As luck would have it, soon has arrived already: “Juriscraper”, it seems, is the CourtListener library for scraping court websites, and doesn’t actually have anything to do with extracting citations embedded in individual cases. Oops. So I put on my copywriter’s hat, and chased up a brand new name. So let’s try that again….
Say hello to the Free Law Ferret: a Firefox plugin that has emerged from the CitationStylist skunkworks with a ferocious curiousity and a full set of tiny adorable bibliographic teeth.
The tool depends on some code supplied by Zotero or MLZ so you need to have one of those installed in Firefox for starters. Then install Free Law Ferret. Next, visit a page in your browser. Any page that contains citations to US case law will do, including court judgments from the service of your choice (the case shown to the sample to the right is from Google Scholar, but the source really doesn’t matter).
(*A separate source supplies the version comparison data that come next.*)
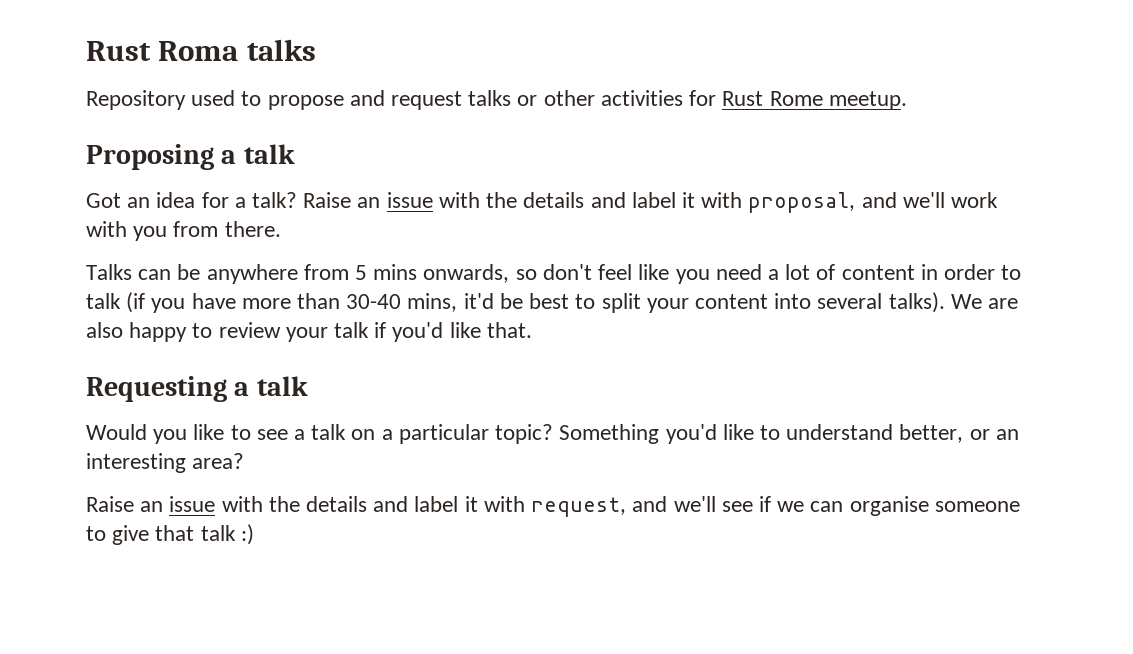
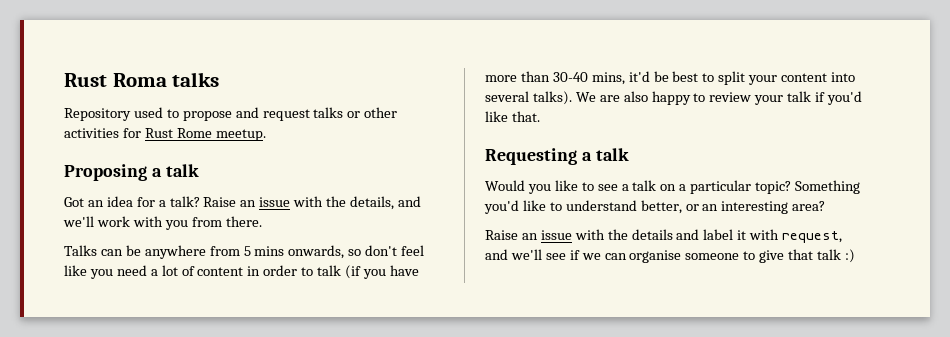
- Raise an issue with the details and label it with proposal, and we'll work with you from there.
+ Raise an issue with the details, and we'll work with you from there.

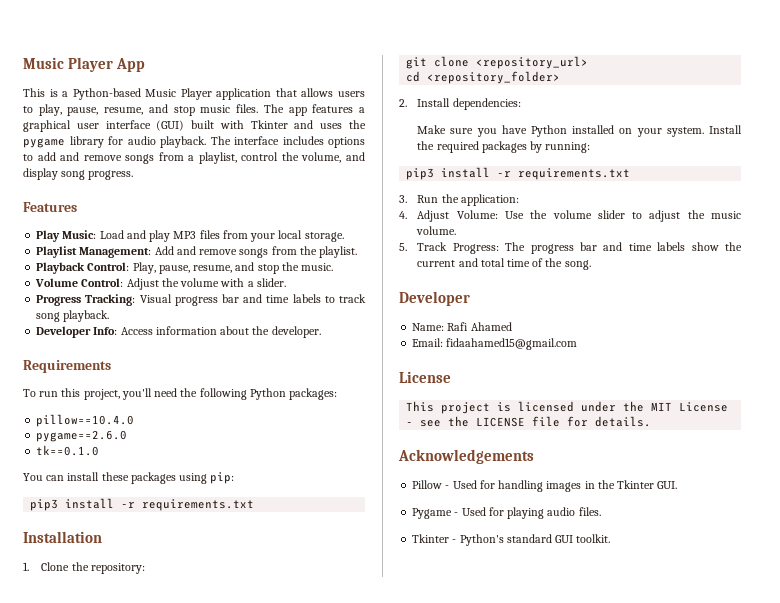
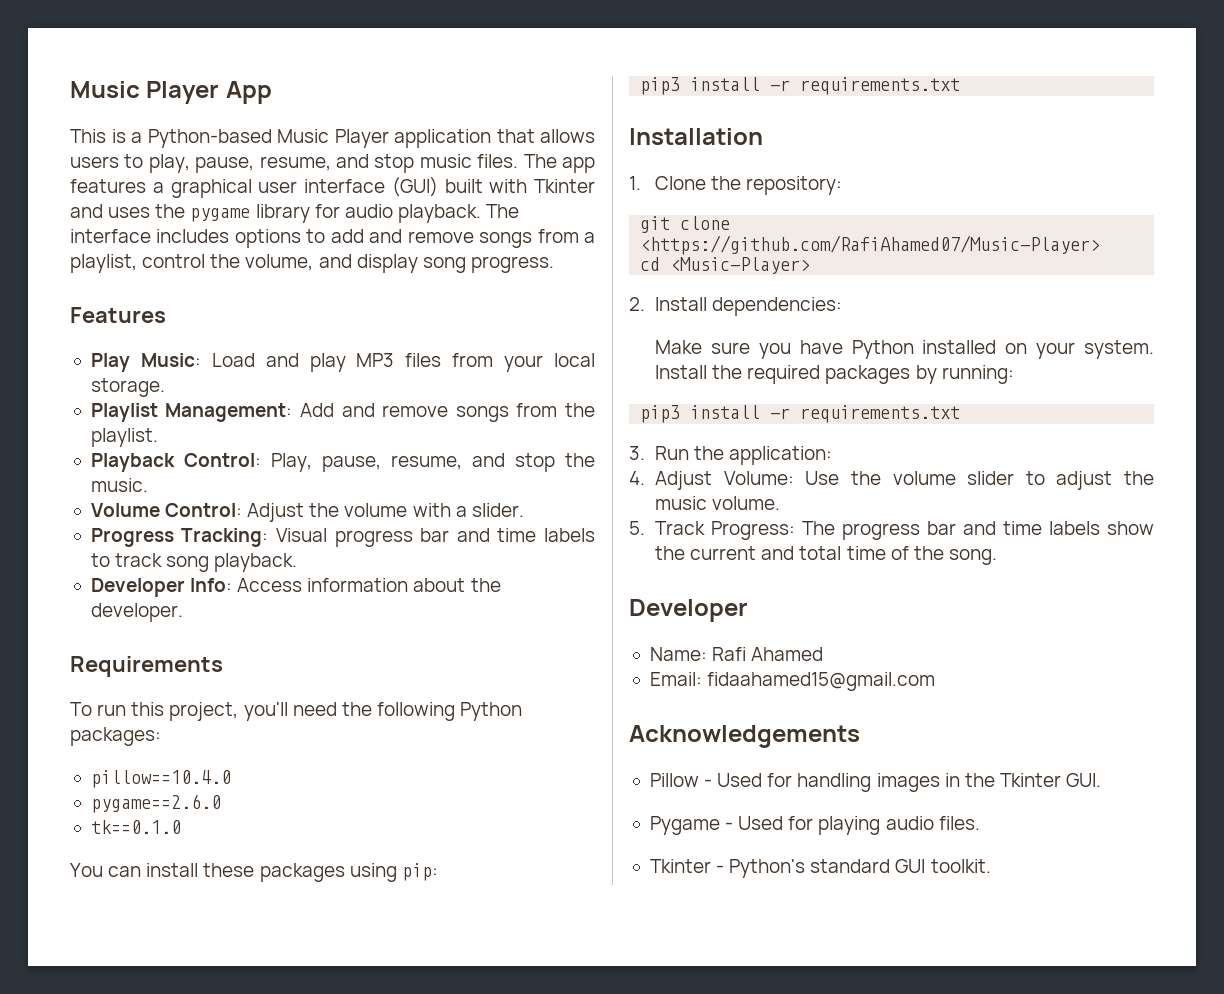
- git clone <repository_url>
+ git clone <https://github.com/RafiAhamed07/Music-Player>
- cd <repository_folder>
+ cd <Music-Player>
  Email: fidaahamed15@gmail.com
- License
- This project is licensed under the MIT License - see the LICENSE file for details.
Right-clicking in the page will bring up the context menu with “Free Law Ferret” at the bottom as shown to the right. Click on it and see what happens (it may take several seconds for the parse to complete on a large document). Bear in mind that the code for this is only a couple of hours old as of this writing: if you get an error, let me know and I’ll check into it.
The Ferret will scan the document in the browser window (be it law case, legal brief, blog post or whatever), and present a list of citations in a dialog box like that shown to the right. Note that the parser presently supports US case law only: cites to the courts of other countries, to regulations, to statutory law and to international instruments and tribunals will not be recognized. Select cites in the dialog and click OK to search for each case in the CourtListener repository and open it in a separate browser tab. If the search for a case fails, you can either broaden the search terms in the CourtListener page, or search for it (manually) elsewhere.
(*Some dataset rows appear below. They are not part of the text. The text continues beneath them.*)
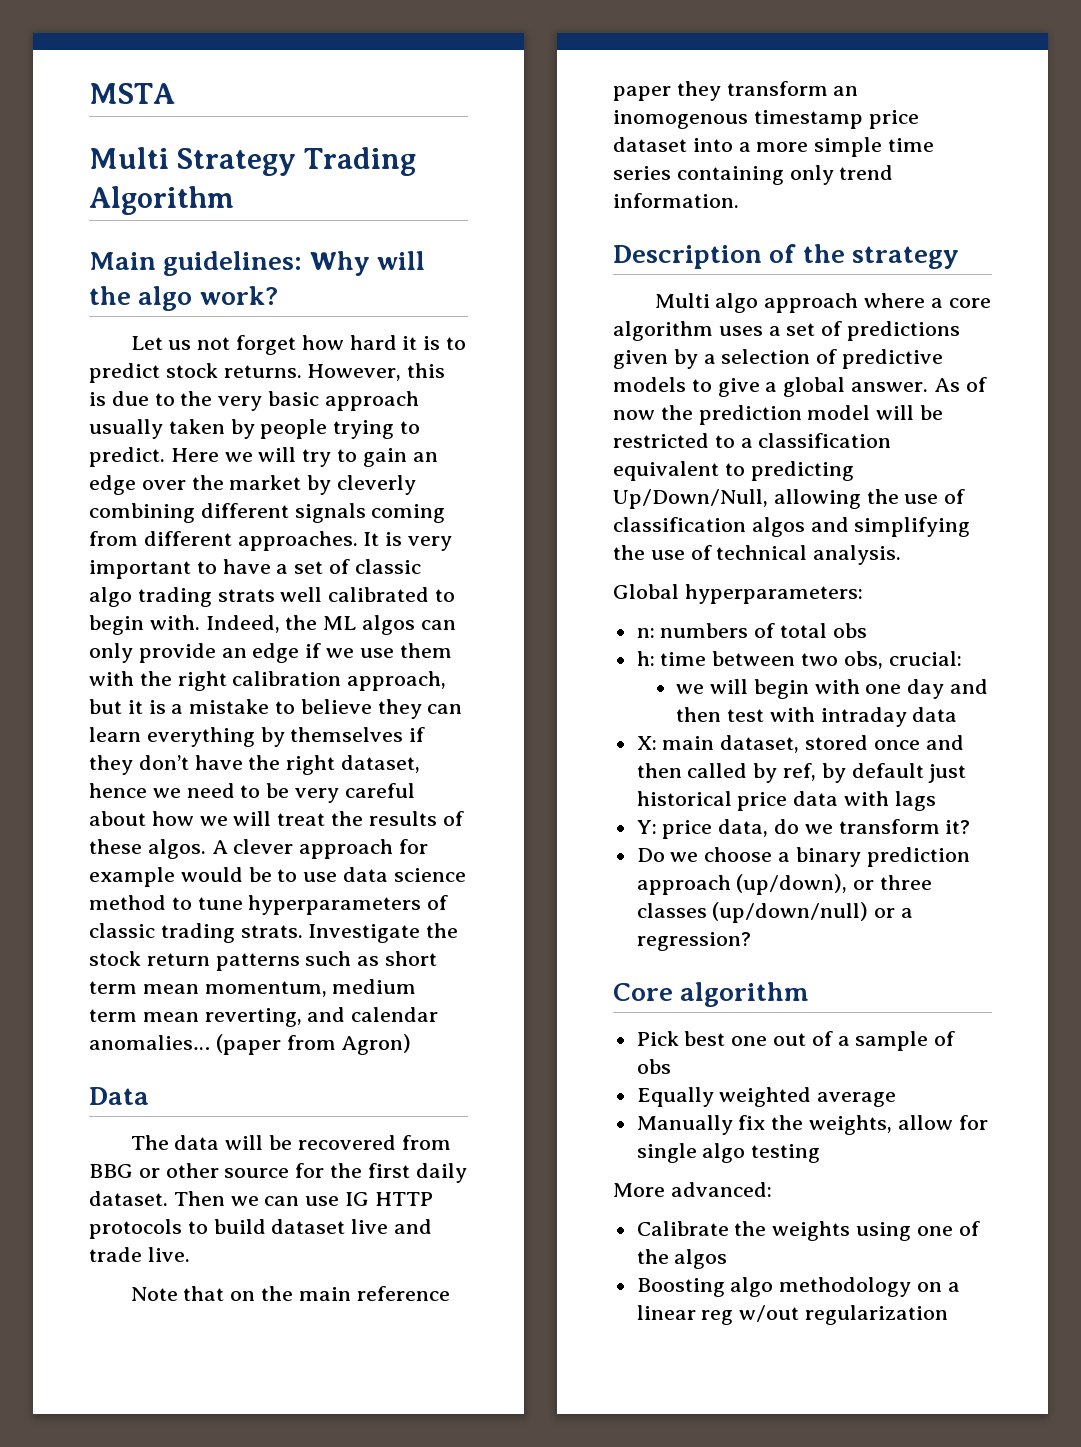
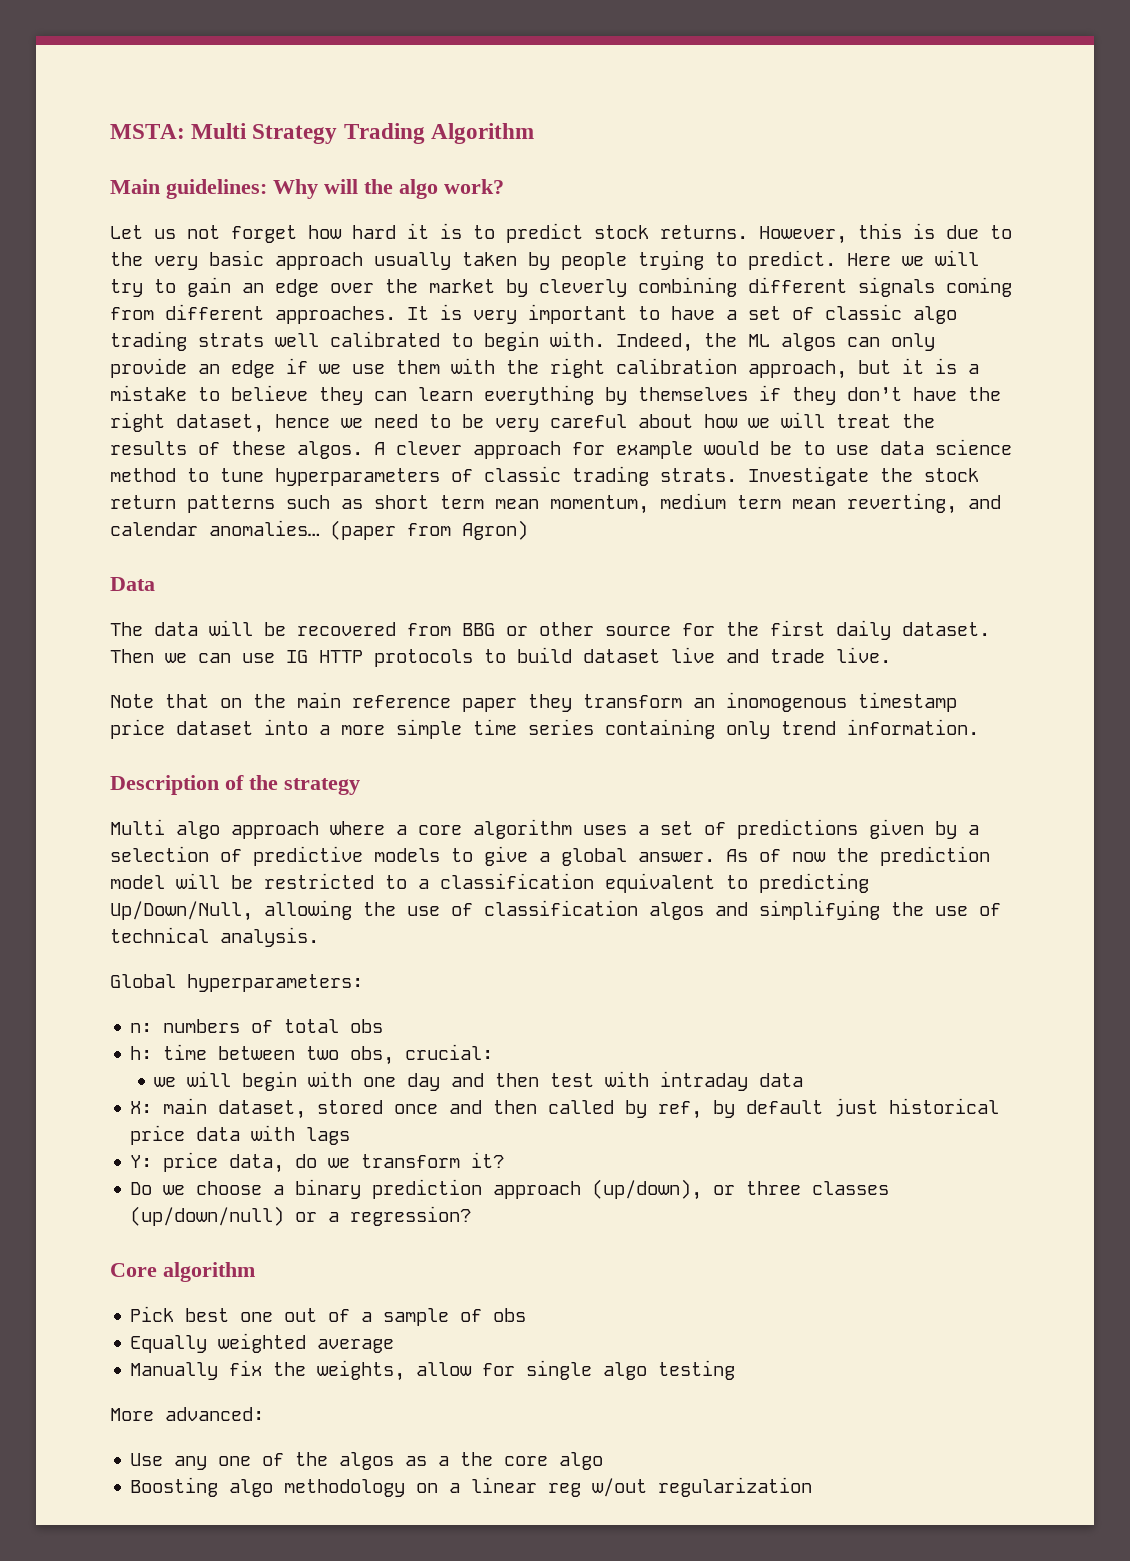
- MSTA
- Multi Strategy Trading Algorithm
+ MSTA: Multi Strategy Trading Algorithm
- Calibrate the weights using one of the algos
+ Use any one of the algos as a the core algo

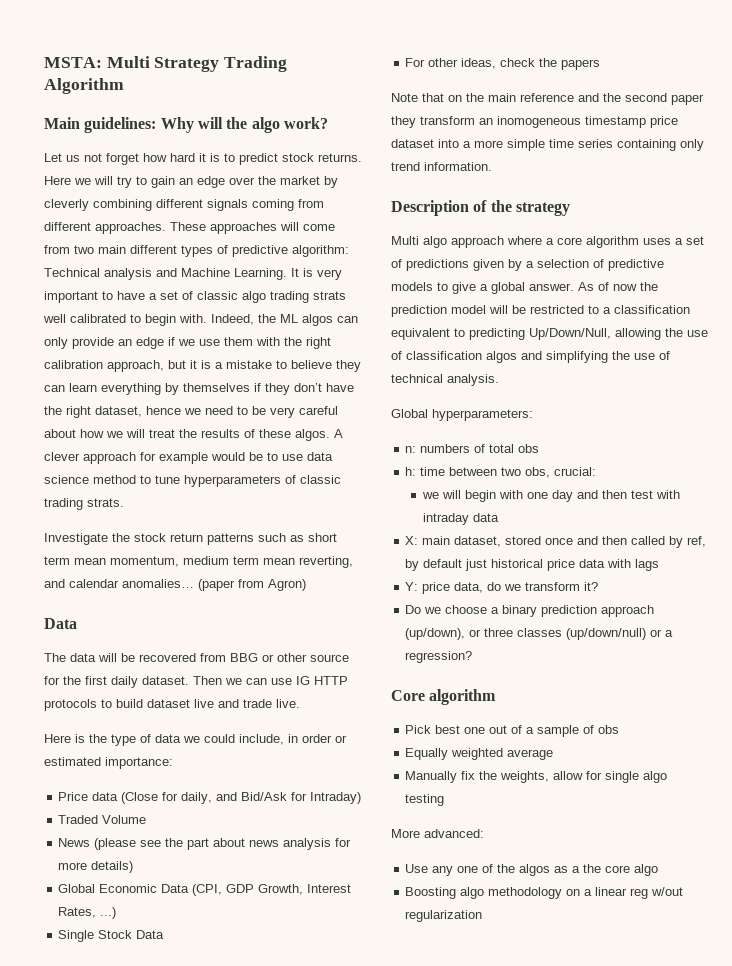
- However, this is due to the very basic approach usually taken by people trying to predict.
+ These approaches will come from two main different types of predictive algorithm: Technical analysis and Machine Learning.
- A clever approach for example would be to use data science method to tune hyperparameters of classic trading strats. Investigate the stock return patterns such as short term mean momentum, medium term mean reverting, and calendar anomalies…
+ A clever approach for example would be to use data science method to tune hyperparameters of classic trading strats.
+ Investigate the stock return patterns such as short term mean momentum, medium term mean reverting, and calendar anomalies…
+ Here is the type of data we could include, in order or estimated importance:
+ Price data (Close for daily, and Bid/Ask for Intraday)
+ Traded Volume
+ News (please see the part about news analysis for more details)
+ Global Economic Data (CPI, GDP Growth, Interest Rates, ...)
+ Single Stock Data
+ For other ideas, check the papers
- Note that on the main reference paper they transform an inomogenous timestamp price dataset into a more simple time series containing only trend information.
+ Note that on the main reference and the second paper they transform an inomogeneous timestamp price dataset into a more simple time series containing only trend information.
You may notice that the cites in the list are more cleanly formatted than those in the original document. In a 2007 interview, Dan Chudnov (citing Dan Hillis) mentions that one of the tasks of library service is to restore information to metadata that has been corrupted by “noise”.  This happens even with electronic records: data gets mistyped, things get entered in wrong field, data can be corrupted in transfer or when migrating across platforms. Handwritten citations, on which the US national legal infrastructure largely depends, offer an exceptionally rich variety of opportunities for variation and error. The solution, as Dan indicates, is to leverage the pieces we can trust, and refresh bad metadata from reliable records that can be inferred from what we have to hand.
This is exactly what the CourtListener citator does, and it explains the uniform appearance of the listed references. The tool contains a large pool of variants of the standard reporter abbreviations, derived from painstaking corpus analysis. These are mapped back to their canonical forms by the parser. The parser then explores the text before and after the match in search of data for associated case name, volume, page, year and (optionally) court name. When sufficient details can be identified, the citation details are finalised in canonical form, and a clean citation can be reproduced from the cleansed record. The citation details can also be used to compose a search query for arbitrary search engines, such as CourtListener itself: and voilà, case text on screen.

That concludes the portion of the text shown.